Habertürk
    Takipde Kalın!
      Günlük gelişmeleri takip edebilmek için habertürk uygulamasını indirin
        Haberler Ekonomi Para İhracatta bir rekor daha! - Makro Ekonomi Haberleri

        Türkiye İhracatçılar Meclisi (TİM) verilerine göre, Ağustos ayında ihracat, geçen yılın aynı ayına kıyasla yüzde 29,89 artışla 11 milyar 78 milyon dolar olurken, yılın sekiz ayında yüzde 21,63 artışla 88 milyar 550 milyon dolar seviyesinde gerçekleşti.
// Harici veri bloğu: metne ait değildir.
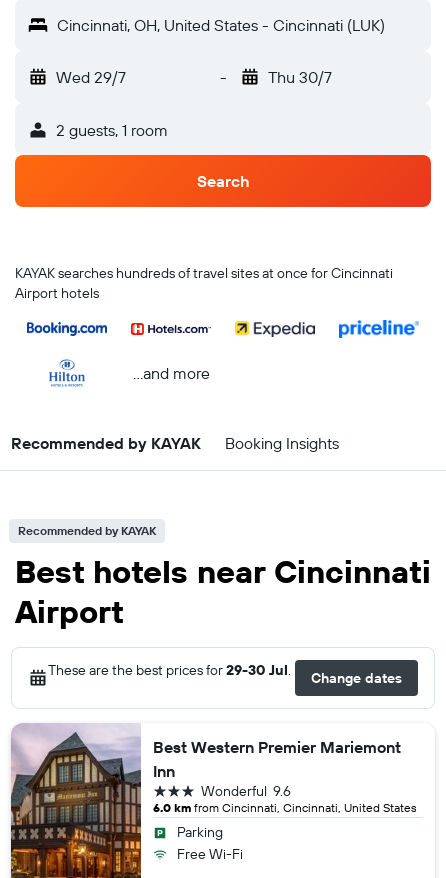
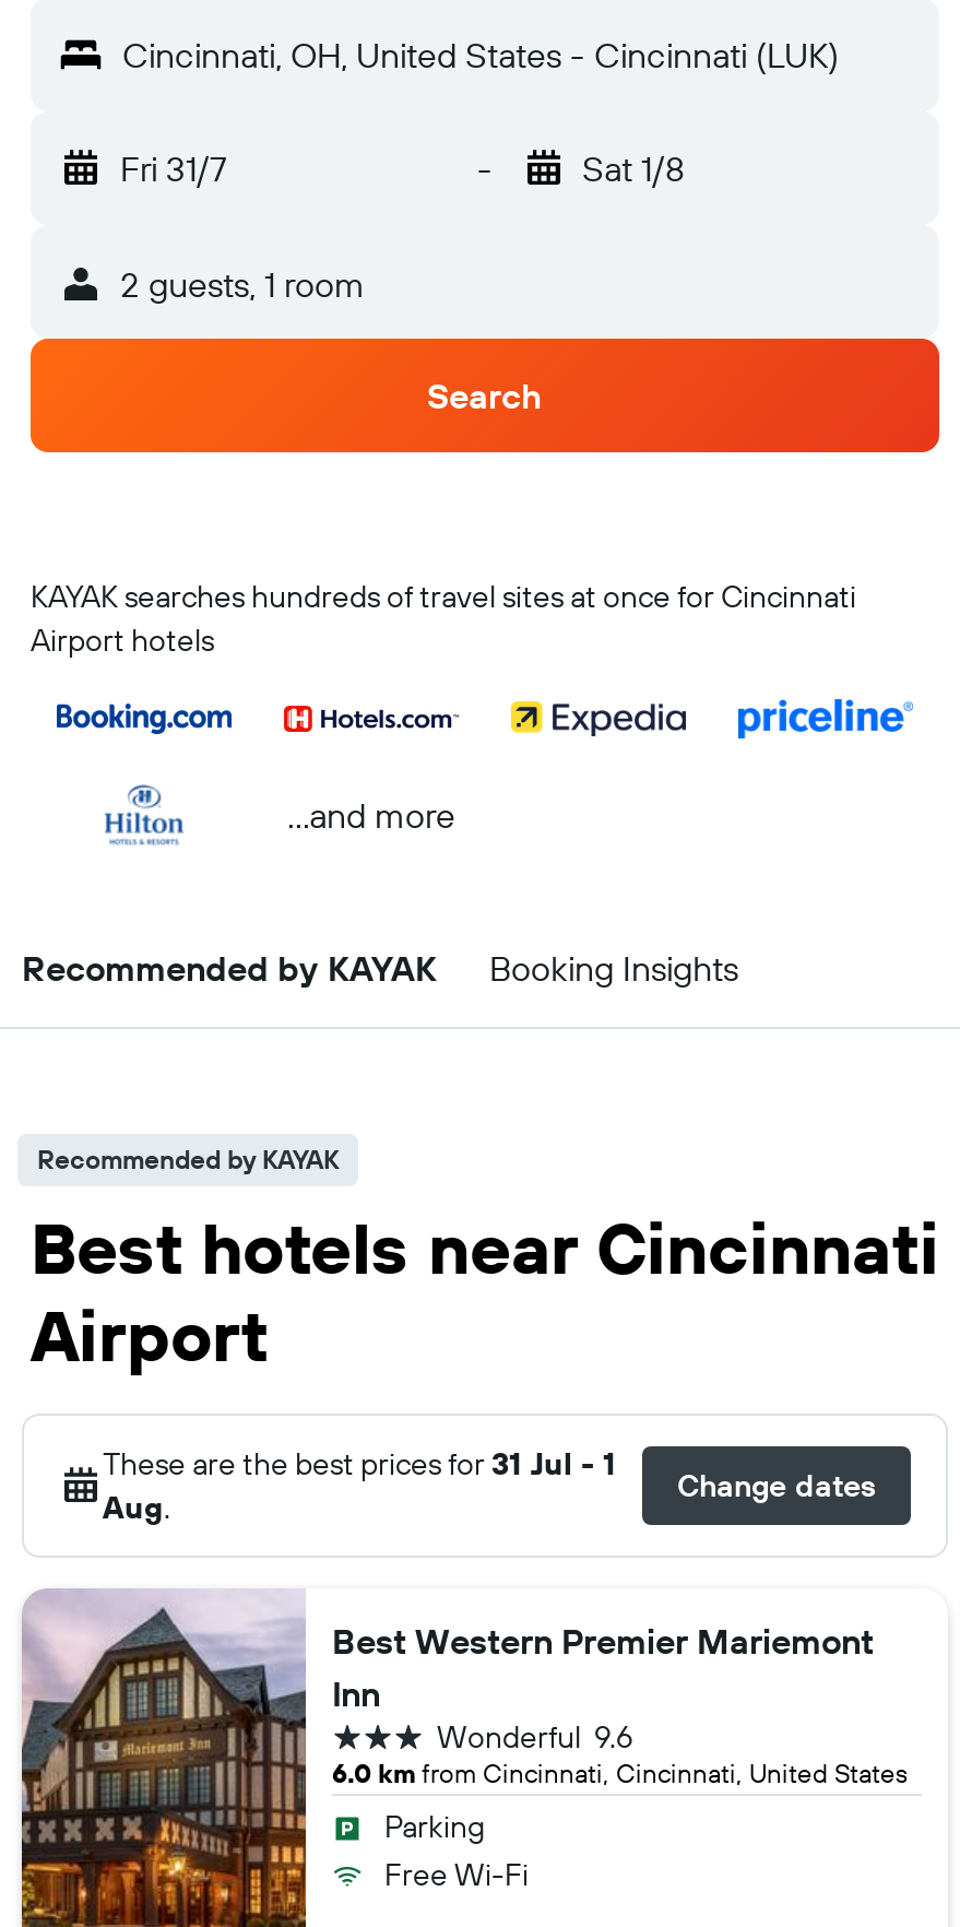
[56,67,126,87] Wed 29/7 -> [120,146,227,190] Fri 31/7
[268,67,332,87] Thu 30/7 -> [582,146,685,190] Sat 1/8
[48,661,291,679] These are the best prices for29-30 Jul. -> [103,1444,616,1527] These are the best prices for 31 Jul - 1 | Aug.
        Ekonomi Bakanı Zafer Çağlayan, 2011 Ağustos ayındaki ihracatın, bütün ağustos aylarına göre rekor kırdığını bildirdi.

        TİM, Ağustos ayı ihracat rakamlarını yazılı olarak açıkladı. TİM verilerine göre, Ağustos ayında, Türkiye'nin ihracatı geçen yılın aynı ayına göre yüzde 29,89 artışla 11 milyar 78 milyon dolar oldu. Yılın ilk sekiz ayında ihracat, yüzde 21,63 artışla 88 milyar 550 milyon dolar seviyesinde gerçekleşti. Son 12 aylık dönemde ise bir önceki 12 aylık döneme oranla yüzde 17,48 artışla 129 milyar 628 milyon dolarlık ihracat yapıldı.

        TİM verilerine göre, son 12 aydaki ihracat 129 milyar 628 milyon 124 bin dolar oldu. Ağustos ayında en fazla ihracat yapan sektör, 1 milyar 508 milyon 31 bin dolarla hazır giyim ve konfeksiyon oldu. Hazır giyim ve konfeksiyon sektörünü, 1 milyar 507 milyon 235 bin dolarla kimyevi maddeler ve mamulleri, 1 milyar 318 milyon 445 bin dolarla otomotiv endüstrisi, 1 milyar 236 milyon 583 bin dolarla çelik takip etti.

        Türkiye'nin, Ağustos ayında toplam ihracatının yüzde 83,97'sini gerçekleştiren sanayi grubunda yüzde 31,99 artışla 9 milyar 302 milyon 200 bin dolarlık, yüzde 12,85'ini oluşturan tarım grubunda yüzde 23,31 artışla 1 milyar 423 milyon 940 bin dolarlık ve yüzde 3,18'ini oluşturan madencilik grubunda yüzde 7,70 artışla 352 milyon 6 bin dolarlık ihracat yapıldı.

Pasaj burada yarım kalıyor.